In the entries that follow, the lines from the line containing "[285,912,314,918] some ->" up to and including the line containing "[505,267,582,278] documentaiton, ->" must be copied exactly, with pictures omitted.

Items listed in a dataset:
============

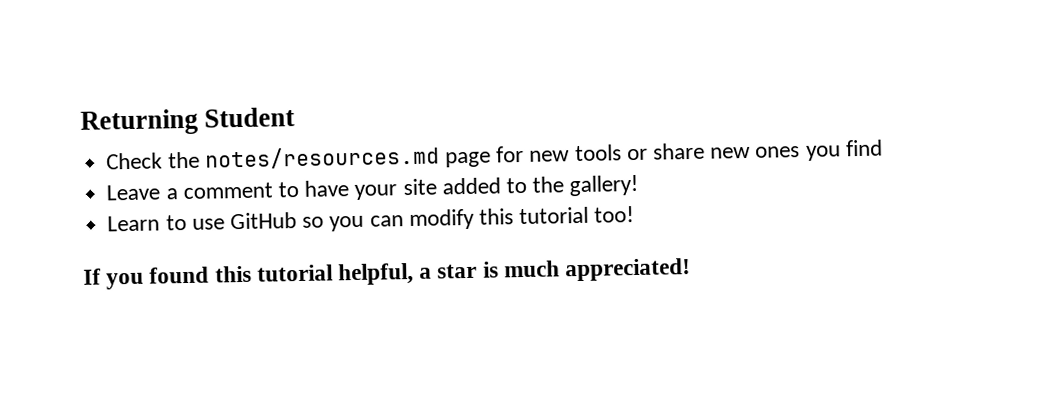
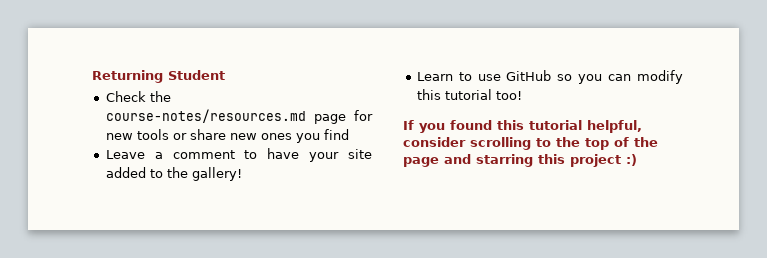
[204,145,440,170] notes/resources.md -> [105,109,306,123] course-notes/resources.md
[419,257,692,282] a star is much appreciated! -> [403,137,658,150] [403,154,637,167] consider scrolling to the top of the page and starring this project :)

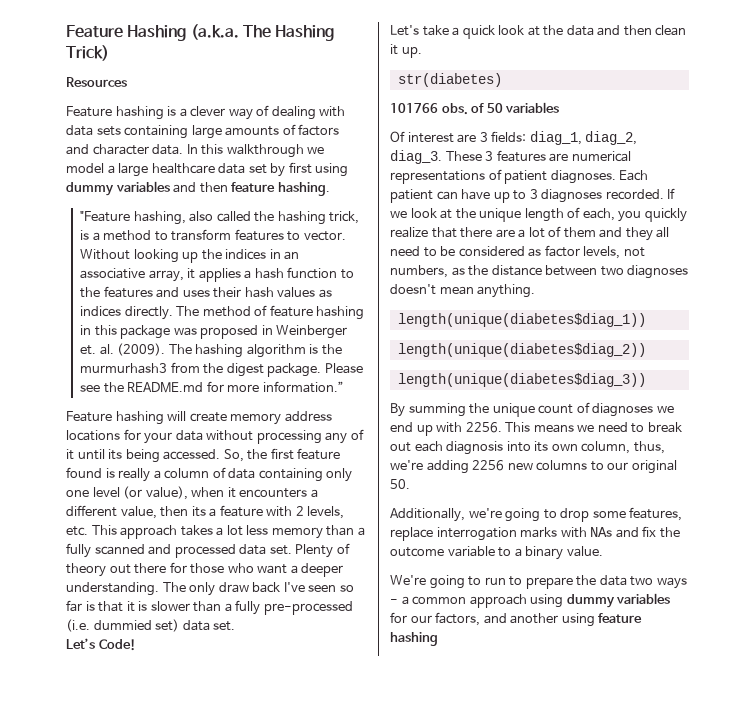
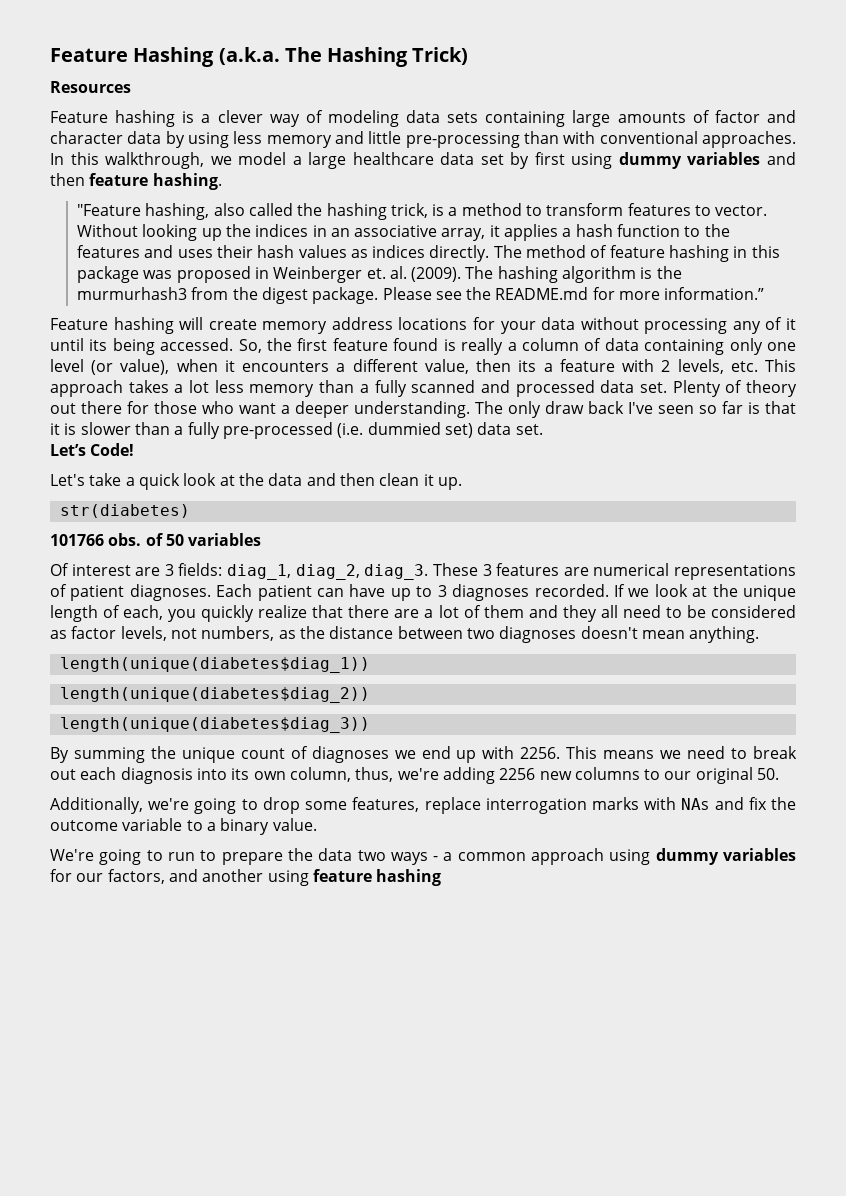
[271,106,346,120] dealing with -> [327,110,399,127] modeling
[298,124,340,136] factors -> [714,110,760,123] factor
[152,144,184,155] data. -> [127,131,797,148] data by using less memory and little pre-processing than with conventional approaches.
[226,144,304,158] walkthrough -> [105,152,205,169] walkthrough,

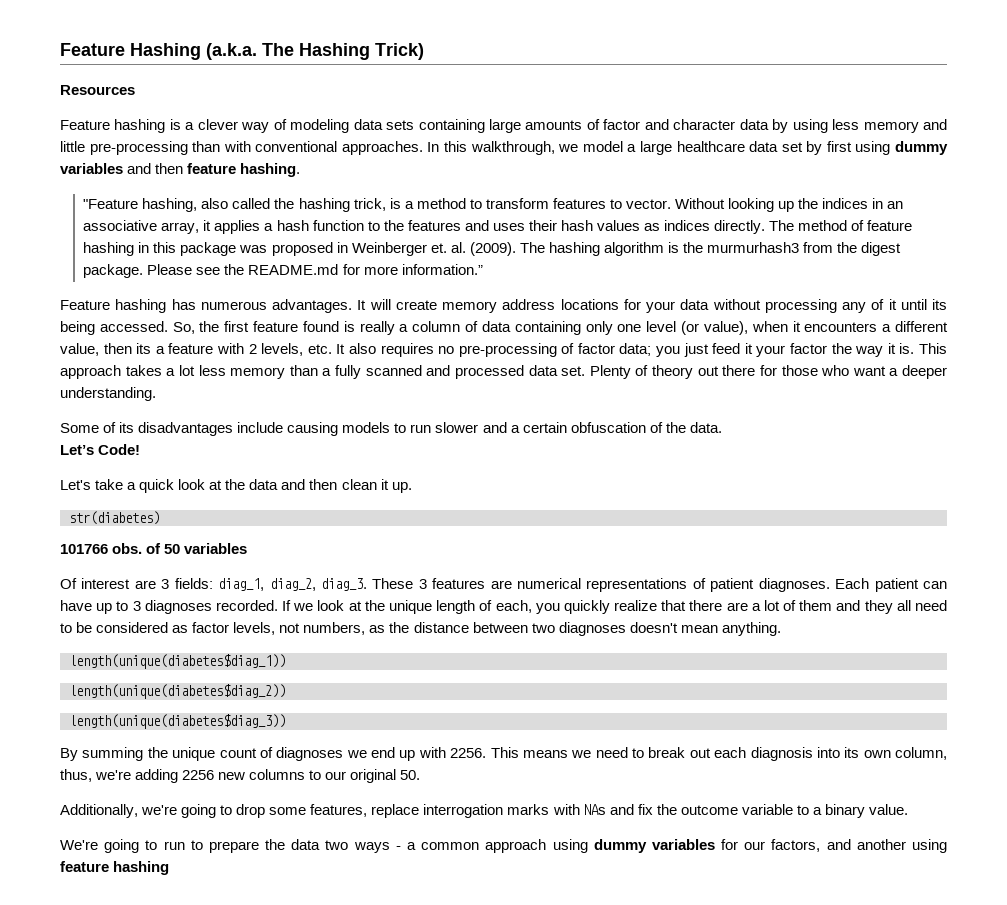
(174, 325) none -> [171,299,367,313] has numerous advantages. It
(758, 366) none -> [336,343,915,357] It also requires no pre-processing of factor data; you just feed it your factor the way it is.
[475,401,796,418] [50,422,543,439] The only draw back I've seen so far is that it is slower than a fully pre-processed (i.e. dummied set) data set. -> [60,422,722,436] // Some of its disadvantages include causing models to run slower and a certain obfuscation of the data.

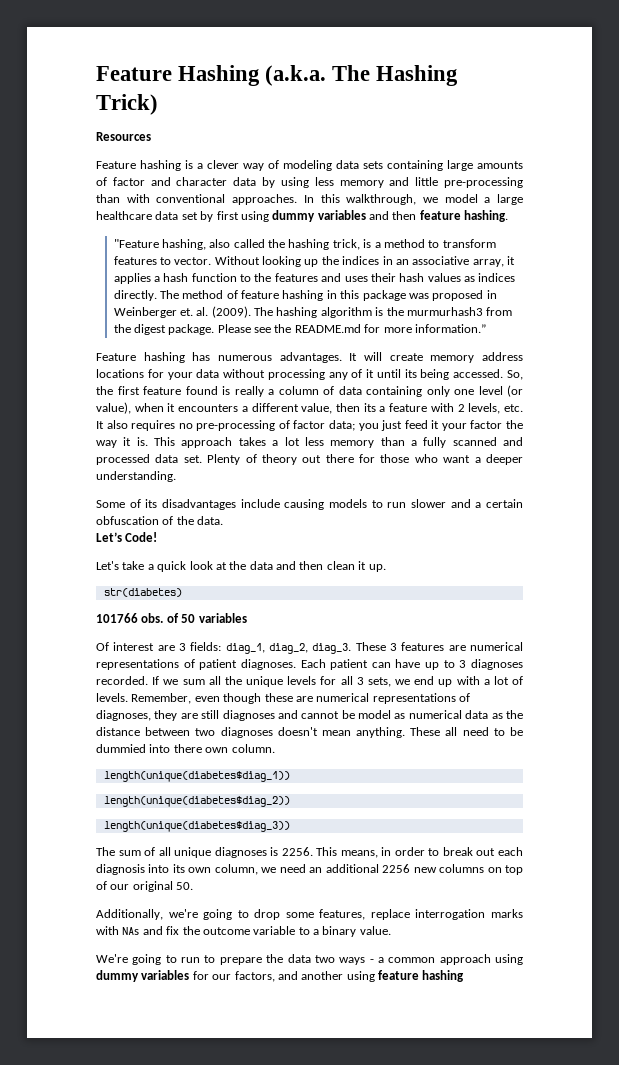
[317,600,948,614] [60,622,366,635] look at the unique length of each, you quickly realize that there are a lot of them and they all need to be considered as factor levels, not numbers, -> [182,676,524,687] [96,693,470,704] [96,710,489,721] sum all the unique levels for all 3 sets, we end up with a lot of levels. Remember, even though these are numerical representations of diagnoses, they are still diagnoses and cannot be model as numerical data
[69,654,286,669] [69,684,286,699] [69,714,286,729] [60,747,628,761] // length(unique(diabetes$diag_1)) // length(unique(diabetes$diag_2)) // length(unique(diabetes$diag_3)) // By summing the unique count of diagnoses we end up with 2256. This means we need -> [410,727,523,736] [96,744,275,753] [103,771,290,782] [103,796,290,807] [103,821,290,832] [96,847,425,858] These all need to be dummied into there own column. // length(unique(diabetes$diag_1)) // length(unique(diabetes$diag_2)) // length(unique(diabetes$diag_3)) // The sum of all unique diagnoses is 2256. This means, in order
[60,769,322,783] thus, we're adding 2256 new columns to -> [261,864,523,875] [96,881,107,890] we need an additional 2256 new columns on top of

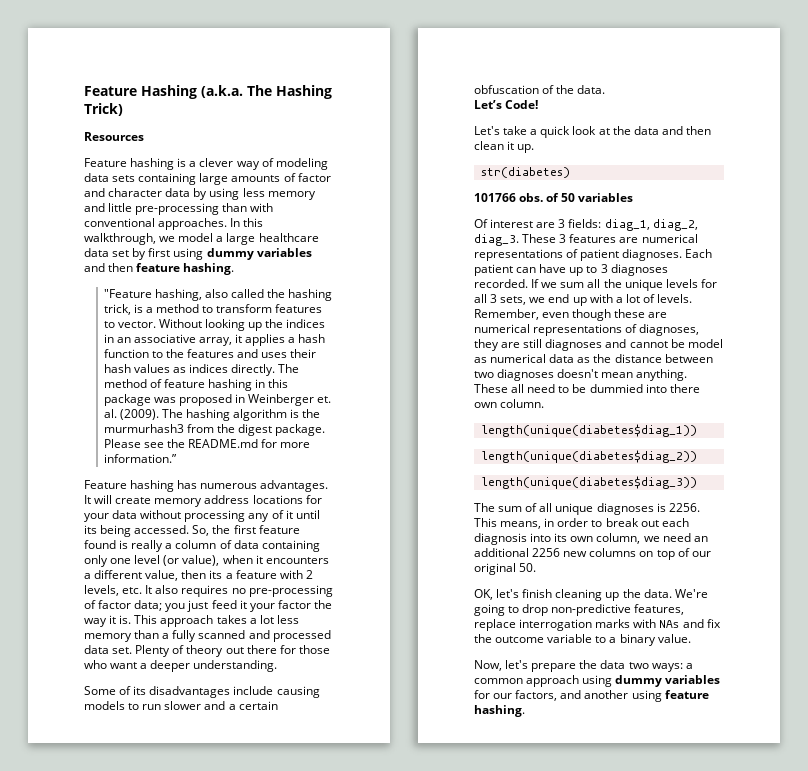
[96,909,198,920] Additionally, we're -> [474,589,708,601] OK, let's finish cleaning up the data. We're
[285,912,314,918] some -> [551,604,632,616] non-predictive
[96,954,216,965] We're going to run to -> [474,660,529,671] Now, let's
[339,957,374,965] ways - -> [651,663,683,672] ways:
[422,970,465,982] hashing -> [474,705,525,717] hashing.

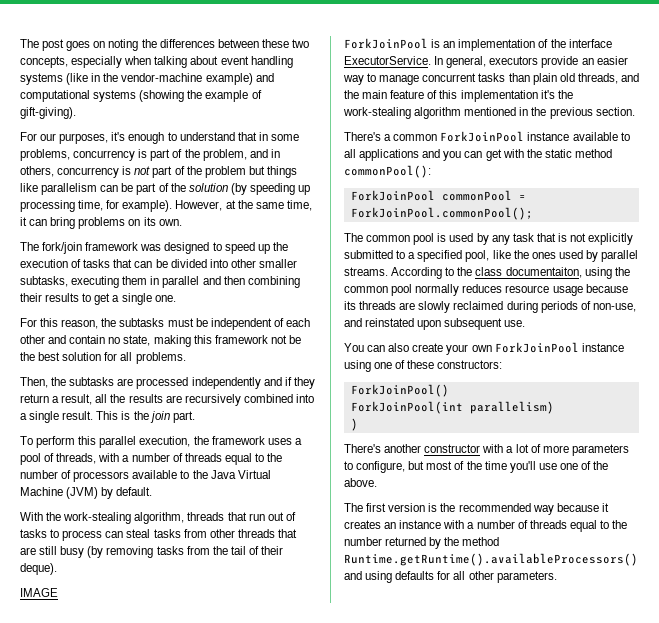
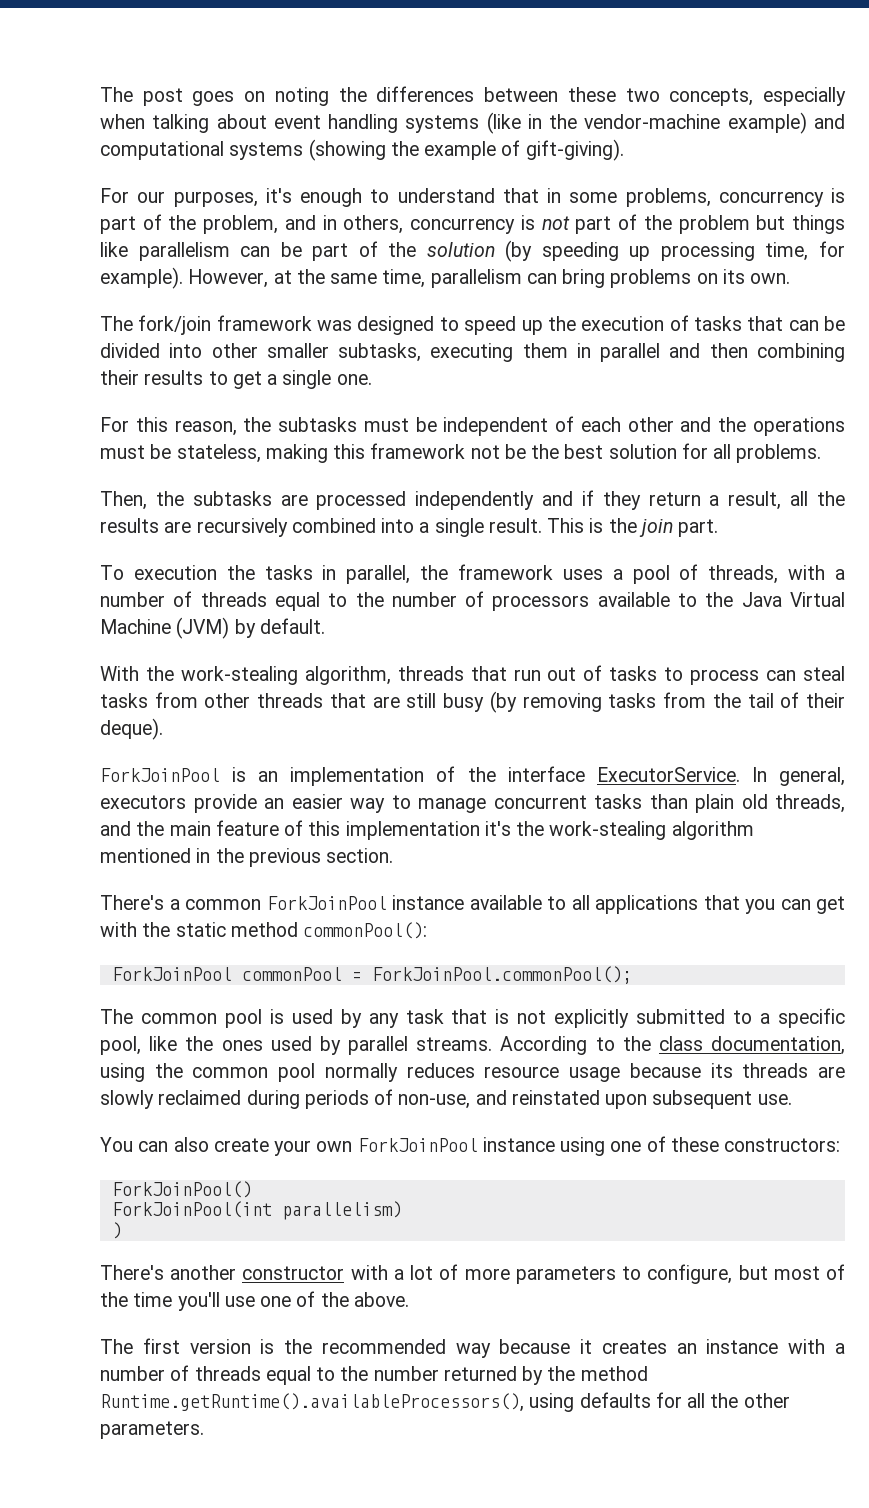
[20,217,27,226] it -> [430,269,522,288] parallelism
[69,335,151,346] contain no state, -> [718,417,845,436] [100,444,261,463] the operations must be stateless,
[36,436,191,448] perform this parallel execution, -> [133,565,411,584] execution the tasks in parallel,
[20,588,58,597] // IMAGE -> (163, 729) none
[422,149,441,158] and -> [703,895,740,910] that
[417,250,463,262] specified -> [777,1008,845,1028] specific
[505,267,582,278] documentaiton, -> [711,1036,845,1055] documentation,
[344,553,638,566] [344,571,362,580] Runtime.getRuntime().availableProcessors() and -> [100,1393,524,1412] Runtime.getRuntime().availableProcessors(),
(466, 575) none -> [710,1393,739,1408] the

============

Exercise solution:
[285,912,314,918] some -> [551,604,632,616] non-predictive
[96,954,216,965] We're going to run to -> [474,660,529,671] Now, let's
[339,957,374,965] ways - -> [651,663,683,672] ways:
[422,970,465,982] hashing -> [474,705,525,717] hashing.

[20,217,27,226] it -> [430,269,522,288] parallelism
[69,335,151,346] contain no state, -> [718,417,845,436] [100,444,261,463] the operations must be stateless,
[36,436,191,448] perform this parallel execution, -> [133,565,411,584] execution the tasks in parallel,
[20,588,58,597] // IMAGE -> (163, 729) none
[422,149,441,158] and -> [703,895,740,910] that
[417,250,463,262] specified -> [777,1008,845,1028] specific
[505,267,582,278] documentaiton, -> [711,1036,845,1055] documentation,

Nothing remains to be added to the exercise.